Esattamente il giorno prima della prova di cui scrivo ero passato da queste parti con un’Aston Martin Rapide S, la sportiva a quattro porte e quattro posti più esclusiva del pianeta. E proprio come la Rapide S, anche la Vanquish ha goduto di pressappoco gli stessi aggiornamenti tecnici. Nulla che si possa riconoscere da fuori, a patto di non essere un profondo (ma veramente profondo) conoscitore del marchio. Solo qualche inedita colorazione, dei cerchi in lega di nuova foggia e alcune rifiniture interne marcano la differenza tra passato e presente.

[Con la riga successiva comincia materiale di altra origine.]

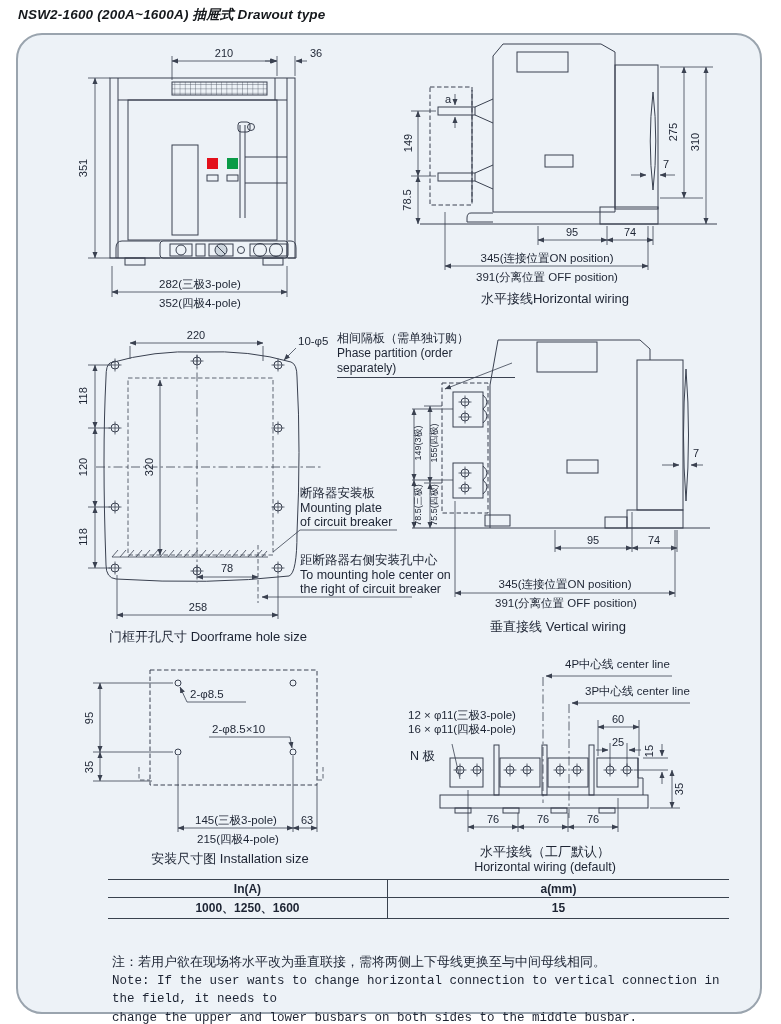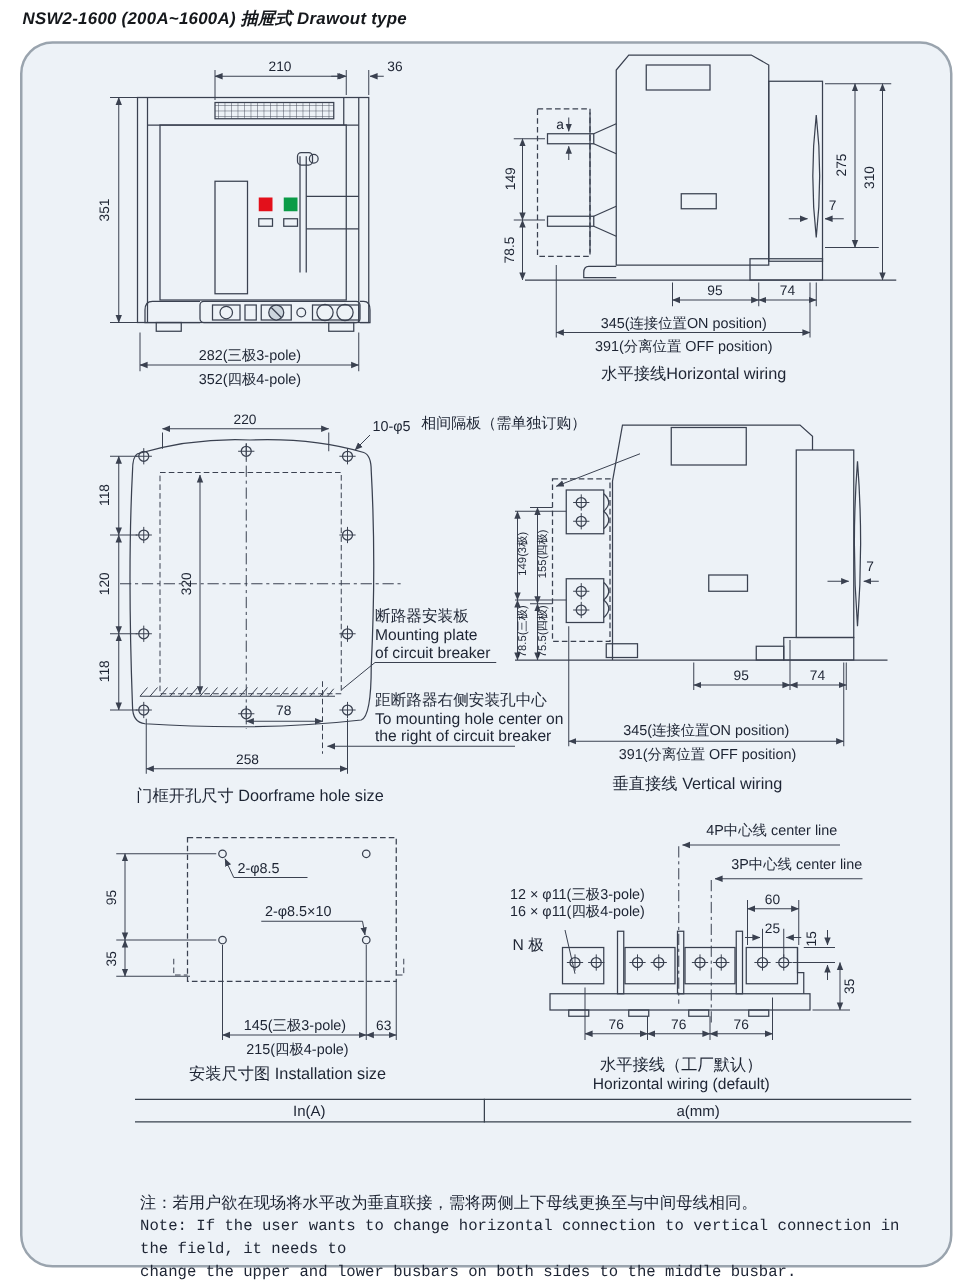--- a/index.html
+++ b/index.html
@@ -16,21 +16,21 @@
   .mid{text-anchor:middle;}
   .d9{font-size:9px;}
   .dim{font-size:11px;}
   .dmc{font-size:11.5px;}
   .cap{font-size:13px;}
   .cap2{font-size:12.5px;}
   .ann{position:absolute;color:#1d2433;}
   .pp{left:337px;top:331px;width:178px;font-size:12px;line-height:1.25;}
   .pp .u{border-bottom:1px solid #3a4150;display:inline-block;padding-bottom:1px;}
   table.rtable{position:absolute;left:108px;top:879px;width:621px;border-collapse:collapse;}
-  table.rtable th,table.rtable td{border-top:1px solid #39424e;border-bottom:1px solid #39424e;font-size:12px;font-weight:normal;text-align:center;padding:1.5px 0;color:#1d2433;}
+  table.rtable th,table.rtable td{border-top:1px solid #39424e;border-bottom:1px solid #39424e;font-size:12px;font-weight:bold;text-align:center;padding:1.5px 0;color:#1d2433;}
   table.rtable .c1{width:45%;border-right:1px solid #39424e;}
   .notes{position:absolute;left:112px;top:952px;width:628px;color:#1d2433;}
   .notes .zh{font-size:13px;line-height:1.5;display:block;}
   .notes .en{font-size:12.5px;line-height:1.5;display:block;font-family:Liberation Mono, monospace;}
 </style>
 </head>
 <body>
 
 
 
@@ -223,20 +223,21 @@
     <text x="240" y="229" class="cap2">距断路器右侧安装孔中心</text>
     <text x="240" y="244" class="cap2">To mounting hole center on</text>
     <text x="240" y="258" class="cap2">the right of circuit breaker</text>
     <line x1="352" y1="262" x2="202" y2="262" class="lnt" marker-end="url(#ah)"></line>
   </g>
 </svg>
 
 
 <div class="ann pp">
   <div>相间隔板（需单独订购）</div>
+  <span class="u">Phase partition (order separately)</span>
 </div>
 
 
 <svg class="diag" style="left:400px;top:335px" width="378" height="320" viewBox="0 0 378 320">
   <g>
     <line x1="112" y1="28" x2="45" y2="54" class="lnt" marker-end="url(#ah)"></line>
     <rect x="42" y="48" width="46" height="130" class="ln dsh"></rect>
     <rect x="53" y="57" width="30" height="35" class="ln"></rect>
     <path d="M83,60 q8,7 0,14 q8,7 0,14" class="ln"></path>
     <use href="#hole" x="65" y="67"></use>
@@ -396,20 +397,24 @@
   </g>
 </svg>
 
 
 <table class="rtable">
   <tbody>
     <tr>
       <th class="c1">In(A)</th>
       <th>a(mm)</th>
     </tr>
+    <tr>
+      <td class="c1">1000、1250、1600</td>
+      <td>15</td>
+    </tr>
   </tbody>
 </table>
 
 
 <div class="notes">
   <span class="zh">注：若用户欲在现场将水平改为垂直联接，需将两侧上下母线更换至与中间母线相同。</span>
   <span class="en">Note: If the user wants to change horizontal connection to vertical connection in the field, it needs to</span>
   <span class="en">change the upper and lower busbars on both sides to the middle busbar.</span>
 </div>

Un passato che non ha brillato per alcune scelte tecniche, ma che ora può splendere con piena luminosità grazie ad un accurato lavoro di affinamento. Primo tra tutti il nuovo cambio automatico: dal precedente sei rapporti “Touchtronic II” si è passati ad un Touchtronic III ad 8 rapporti sviluppato dalla nota ZF, integrato però per la prima volta in uno schema Transaxle, quindi con motore all’avantreno e cambio al retrotreno. E questo nuovo cambio era proprio quello che ci voleva per far si che la Vanquish conquistasse quel posto che anche solo per la linea e per il suo V12 si meriterebbe nell’olimpo delle Gran Turismo.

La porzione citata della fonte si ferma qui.